Tzitzikas & Mermigas. Despite being in the heart of Athens and close to the tourist sites, this restaurant seems to attract a large local clientele. The décor has a kitsch feel with shelves of jarred and canned goods lining the walls. Butcher’s paper covers the old-school wooden tables and you’ll find your silverware stashed inside drawers beneath them. Dishes include saganaki (cheese fried in olive oil and spices), traditional greek salads, and chicken with a mastika sauce. The mezedes (small plates of food) cost around 5-10 euro and diners are treated to a free shot of ouzo.
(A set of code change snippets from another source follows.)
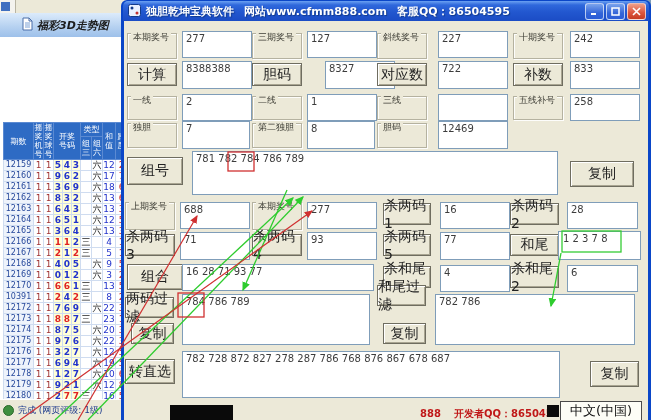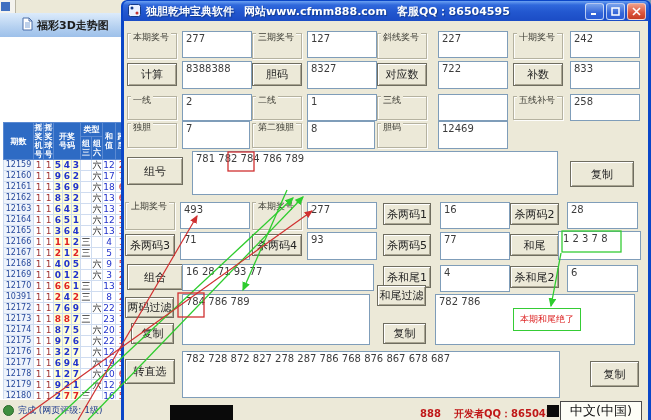"福彩3D走势图" #lw-title .txt { font-style: none -> italic }
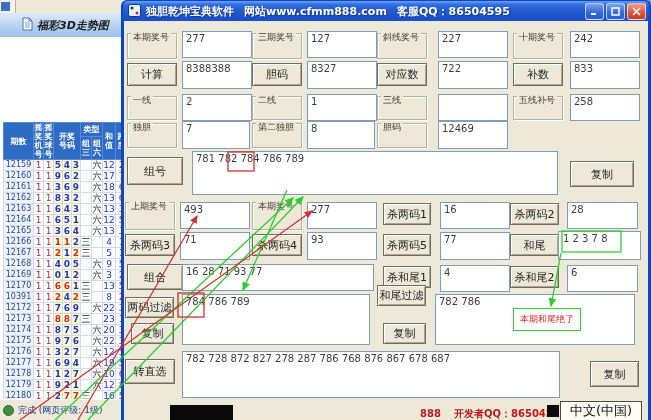"计算" .btn { font-size: 11px -> 14px }
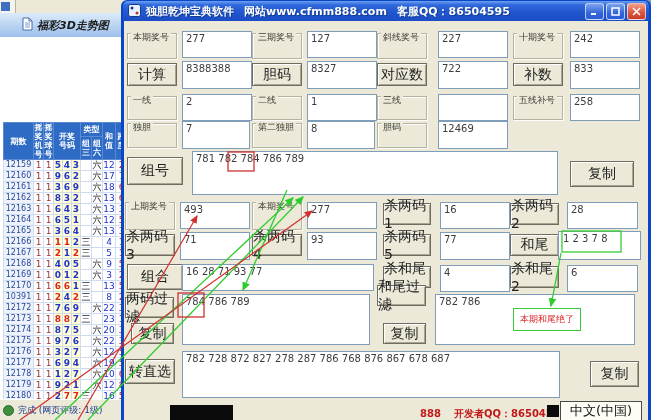"8327" div.fld { left: 186px -> 204px }
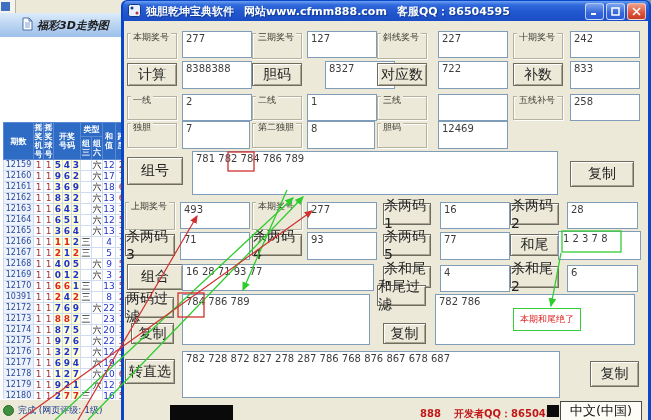"摇奖机号" #trend th { font-weight: bold -> normal }
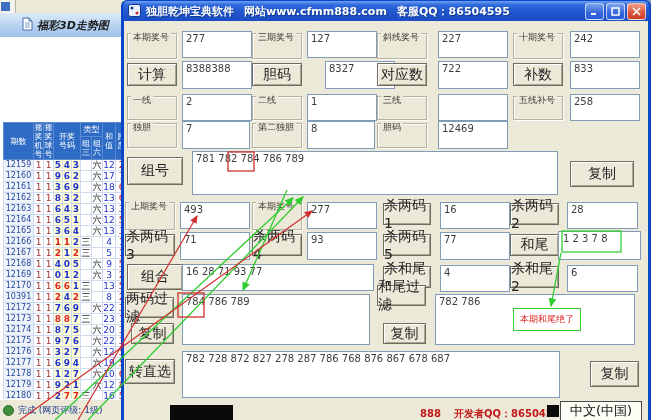"493" div.fld { text: 493 -> 688 }
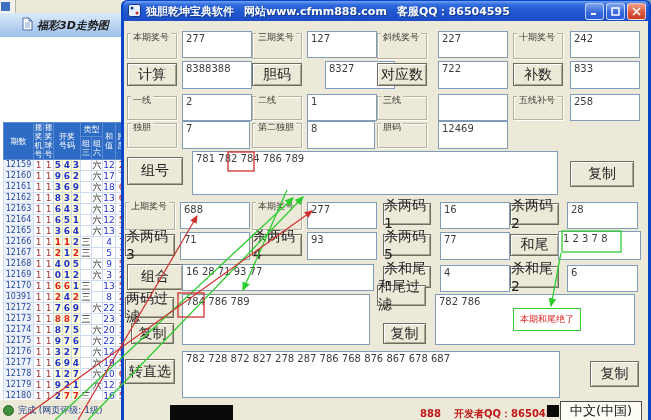"本期和尾绝了" div { html: <div>本期和尾绝了</div> -> none }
Be sure to check out the unusual tomato can sinks in the bathrooms before you leave. 12-14 Mitropoleos St, Syntagma.
If you’re staying in the downtown area of Athens, you’ll find many of the tourist sites are easily accessed on foot. For traveling longer distances, the metro is cheap and efficient. Individual tickets are good for multiple trips within 90 minutes of being validated in the machines at the train stations. Tickets cost 1.40 euro from the vending machines and can be used on buses as well. While you’re at the metro stations, keep an eye out for artifacts that are on display – these were found while the metro was being constructed.
You can also get to the international airport via metro although you need a special ticket that costs 8 euro. Buses to the airport also depart from Syntagma Square. Tickets cost 5 euro and are available from the bus driver.
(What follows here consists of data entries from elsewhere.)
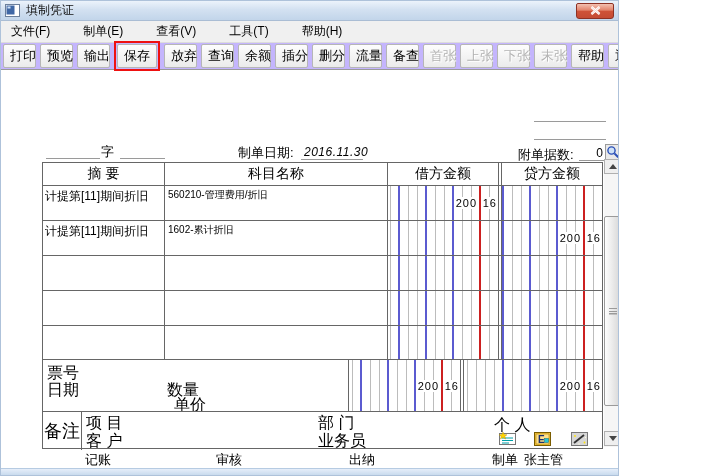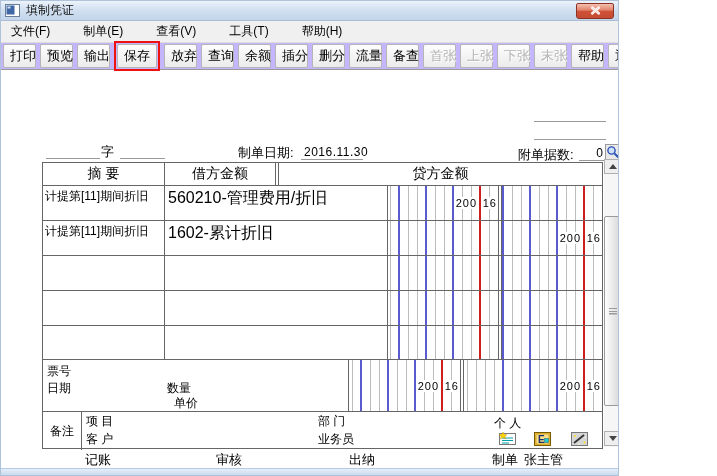"2016.11.30" span.abs { font-style: none -> italic }
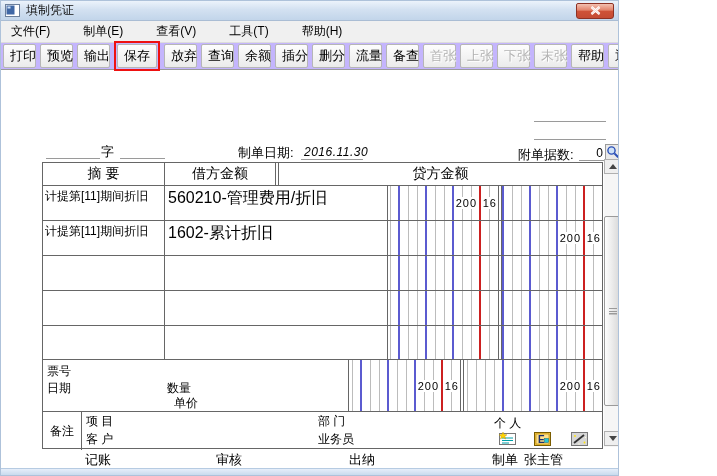"科目名称" div.cell { html: none -> <div>科目名称</div> }
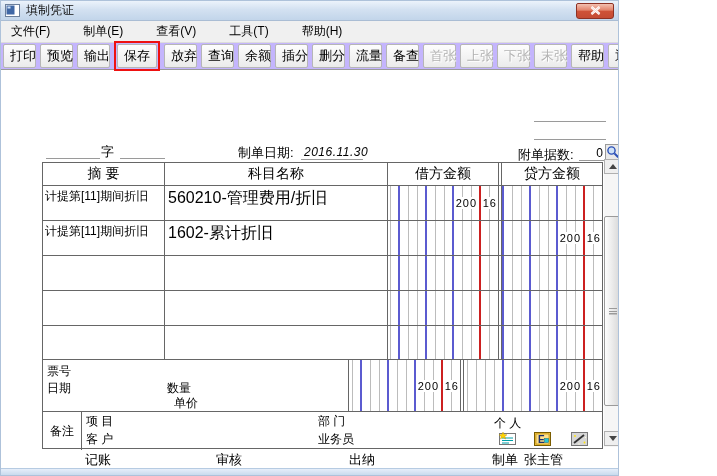"560210-管理费用/折旧" .trow .c-acc, .trow5 .c-acc { font-size: 16px -> 10px }
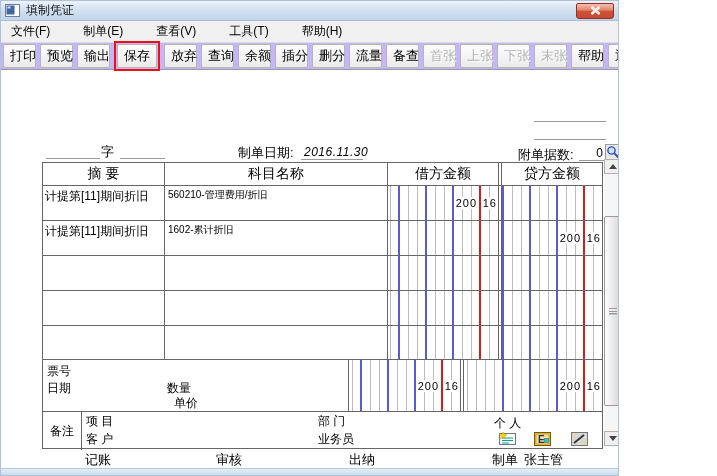"票号" .small-lab { font-size: 12px -> 16px }
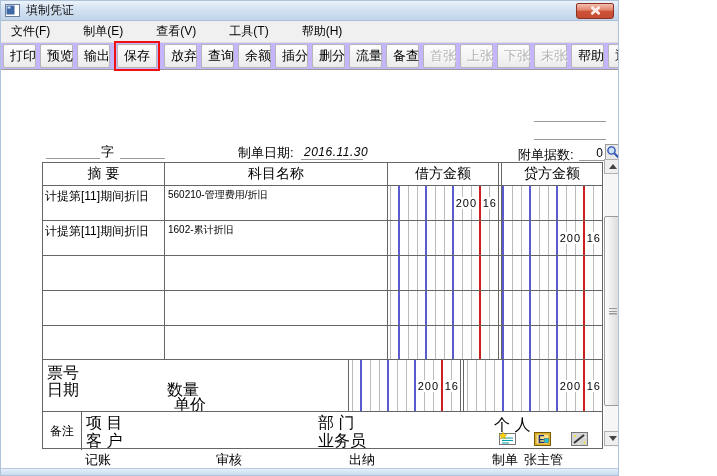"备注" .c-rlab { font-size: 12px -> 18px }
Summer is the peak travel season and hotels raise their rates (sometimes doubling them) during this period. The temperature in Athens can also shoot into the high 90s and beyond, making sightseeing feel like an exhausting Olympic sport. But if those things don’t deter you, summer is a great time to visit with the Hellenic Festival taking place – the summer arts event that involves music, theater, and cultural programs. However, for those who prefer lower prices and milder temperatures, the best times to visit are spring and fall when the mercury hovers around 70 F.
Like with most large cities, you should beware of pickpockets, especially when traveling on packed buses and trains. At night, some parts of the city can feel a little unsavory. While most tourist haunts such as the popular Plaka area are fine, it’s best to steer clear of Omonia.
Given the economic unrest in Greece, you should be careful when sightseeing near the parliament building on Syntagma Square, which is often the site of demonstrations. While it’s still safe to visit this area, it’s a good idea to keep abreast of the latest political developments to avoid getting caught up in any potentially violent protests.
Lastly, it’s worth being aware that Greece has been cracking down on illegal immigration and recently made headlines after a number of tourists got caught in the net.